Friday Song: ‘The Sea, My Hometown’ — a song of home, a song of loss

Society & Culture

"When I was little, my mother would tell me / The sea is my hometown / Born by the sea, grown up in the sea / Sea oh sea, it’s where I live"

Photo by Joseph Barrientos

From its very debut in 1982, “The Sea, My Hometown” (大海啊故乡) felt like a lament, spun with the last golden threads of an era’s zeitgeist, powerless to stem the oncoming tide of change.

In December 1978, China implemented its economic reforms that supercharged the air and warped the ground. Change was the constant in those years, coming fast like a wave, both terrifying and inspiring. It instilled awe and dread in all who experienced it.

They’re all in this song, if you listen closely: hope, sadness, vigor, weariness. The voice, though childlike, is of one who has grown up too fast, orphaned, marooned from history, who must find her own way in an altered world. What can she do but try to recall those words her mother once said?

Sea oh sea, just like my mother said
Traveling to the ends of the earth, she is always by my side

The sea, of course, taking the simplest and most literal interpretation, is China, i.e., the motherland, both pushing the singer to look beyond the horizon and asking her to remember her upbringing.

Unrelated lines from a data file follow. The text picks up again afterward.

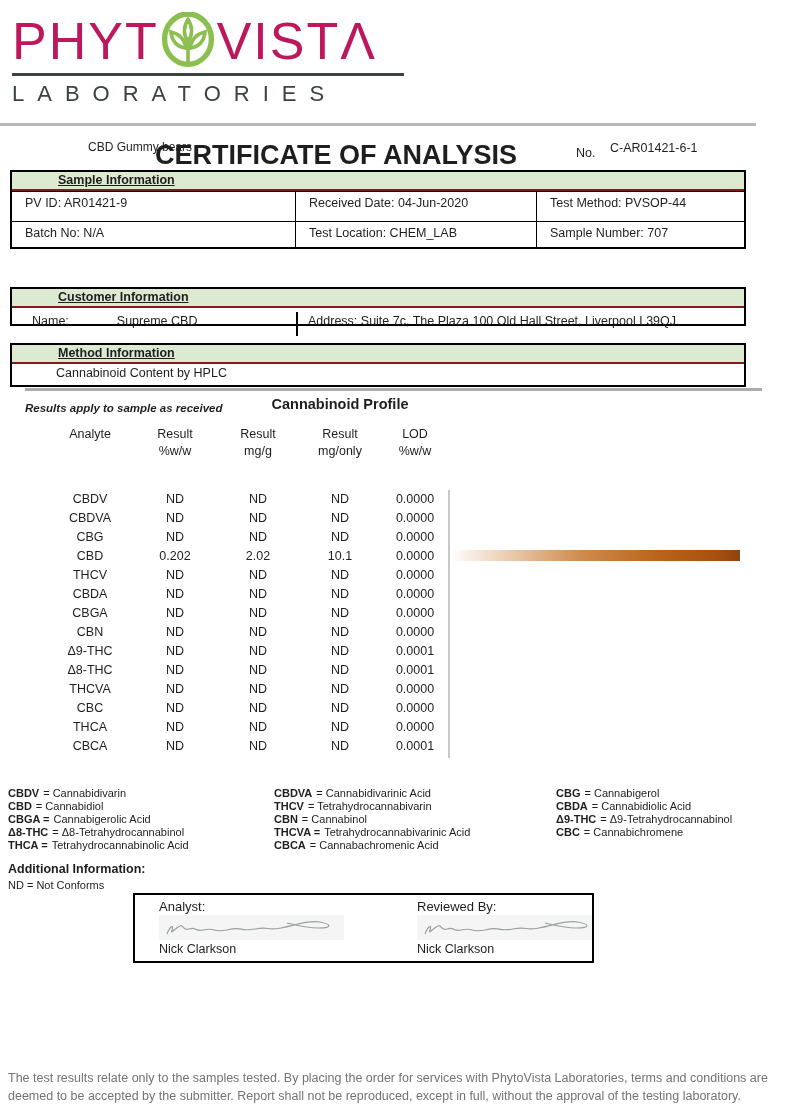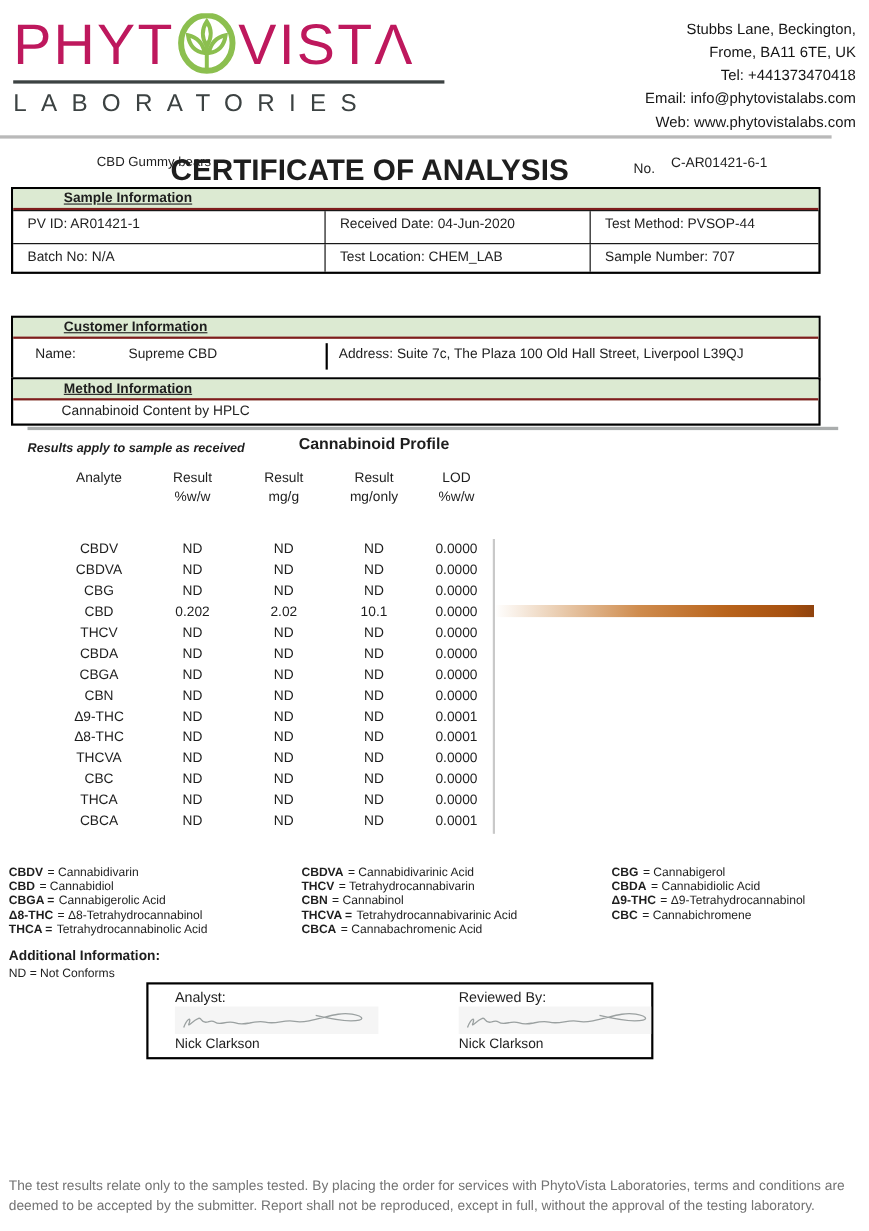--- a/index.html
+++ b/index.html
@@ -29,21 +29,21 @@
   .sec-bar{background:#dcead2;border-bottom:2px solid #7f1d1d;padding:1px 0 2px 46px;
            font-size:12.5px;font-weight:bold;text-decoration:underline;}
   .sample-box{top:170px;}
   .info-grid{display:grid;grid-template-columns:284px 241px 1fr;font-size:12.5px;}
   .info-grid>div{padding:4px 6px 0 13px;border-right:1.5px solid #000;box-sizing:border-box;}
   .info-grid>div:last-child{border-right:none;}
   .r1{height:41px;}
   .r2{height:29px;border-top:1.5px solid #000;}
   .r3{height:25px;border-top:1.5px solid #000;}
   .cust-box{top:287px;}
-  .cust-row{display:flex;height:36px;font-size:12.5px;}
+  .cust-row{display:flex;height:16px;font-size:12.5px;}
   .cust-name{width:284px;padding:6px 0 0 20px;box-sizing:border-box;display:flex;}
   .cust-name .val{margin-left:48px;}
   .cust-div{width:0;border-left:2px solid #000;height:24px;margin-top:4px;}
   .cust-addr{flex:1;padding:6px 0 0 10px;}
   .method-box{top:343px;}
   .method-content{padding:2px 0 4px 44px;font-size:12.5px;height:15px;}
 
   .grey-divider{position:absolute;left:25px;top:388px;width:737px;height:3px;background:#aaadad;}
 
   
@@ -95,39 +95,32 @@
         <path d="M11 22 Q25 25 28 40 Q13 38 11 22 Z" fill="none" stroke="#8cbf4f" stroke-width="4"></path>
         <path d="M49 22 Q35 25 32 40 Q47 38 49 22 Z" fill="none" stroke="#8cbf4f" stroke-width="4"></path>
         <line x1="30" y1="33" x2="30" y2="56" stroke="#8cbf4f" stroke-width="4"></line>
       </svg>
       <span>VISTΛ</span>
     </div>
     <div class="logo-rule"></div>
     <div class="labs">LABORATORIES</div>
   </div>
 
-  <div class="contact">
-      <div class="contact-line">Stubbs Lane, Beckington,</div>
-      <div class="contact-line">Frome, BA11 6TE, UK</div>
-      <div class="contact-line">Tel: +441373470418</div>
-      <div class="contact-line">Email: info@phytovistalabs.com</div>
-      <div class="contact-line">Web: www.phytovistalabs.com</div>
-    </div>
 
   <div class="header-rule"></div>
 
   <div class="product">CBD Gummy bears</div>
   <div class="coa-title">CERTIFICATE OF ANALYSIS</div>
   <div class="no-label">No.</div>
   <div class="no-value">C-AR01421-6-1</div>
 
   <div class="box sample-box">
     <div class="sec-bar">Sample Information</div>
     <div class="info-grid r2">
-      <div>PV ID: AR01421-1</div>
+      <div>PV ID: AR01421-9</div>
       <div>Received Date: 04-Jun-2020</div>
       <div>Test Method: PVSOP-44</div>
     </div>
     <div class="info-grid r3">
       <div>Batch No: N/A</div>
       <div>Test Location: CHEM_LAB</div>
       <div>Sample Number:  707</div>
     </div>
   </div>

But isn’t it also obvious, the conflict herein? The clash of idealism and yearning, the blurring of want and need, the contradictory impulses of individual ambition and collective responsibility. The singer is pining for the morality and simplicity of a bygone era while actively rejecting it; she is mourning what she has yet to lose, but what will be — painfully and irrevocably — lost over and over again with every new skyscraper and demolished lane house and evicted tenant. The people sensed it in 1982, how quickly everything they had toiled for during the revolution — camaraderie, kinship, honor, an austere utopia — and everything they had sacrificed would be forgotten. New narratives would emerge, people would get too busy, life too fast, the waves carrying us too far. Listeners today might not admit it, but the last two lines of “The Sea, My Hometown” — even in 1982 — already constituted a fitting elegy:

Sea oh sea, the sea, my hometown
My hometown, my hometown

~

The Sea, My Hometown 大海啊故乡

小时候妈妈对我讲
大海就是我故乡
海边出生 海里成长
大海 啊大海 是我生活的地方
海风吹 海浪涌 随我飘流四方
大海 啊大海 就像妈妈一样
走遍天涯海角 总在我的身旁

(repeat)
大海啊故乡 大海啊故乡
我的故乡 我的故乡

When I was little, my mother would tell me
The sea is my hometown
Born by the sea, grown up in the sea
Sea oh sea, it’s where I live
The sea wind blows, the waves surge, following me wherever I go
Sea oh sea, just like my mother said
Traveling to the ends of the earth, she is always by my side

(Repeat)
Sea oh sea, the sea, my hometown
My hometown, my hometown

(“The Sea, My Hometown” was written by Wang Liping 王立平 for the movie The Sea is Calling 大海在呼唤, which you can actually watch here in its entirety — though for our purposes, start at the 48:45 mark to see this song in action. It was first performed by Zhu Mingying 朱明瑛 of the Dongfang Song and Dance Troupe 东方歌舞团; here she is with a live rendition.)


Friday Song is The China Project’s weekly sign-off. Let us know what you thought of the week that was in the comments below, or email editors@thechinaproject.com. Enjoy the holidays, everyone, whether home is where you’re at or half a world away.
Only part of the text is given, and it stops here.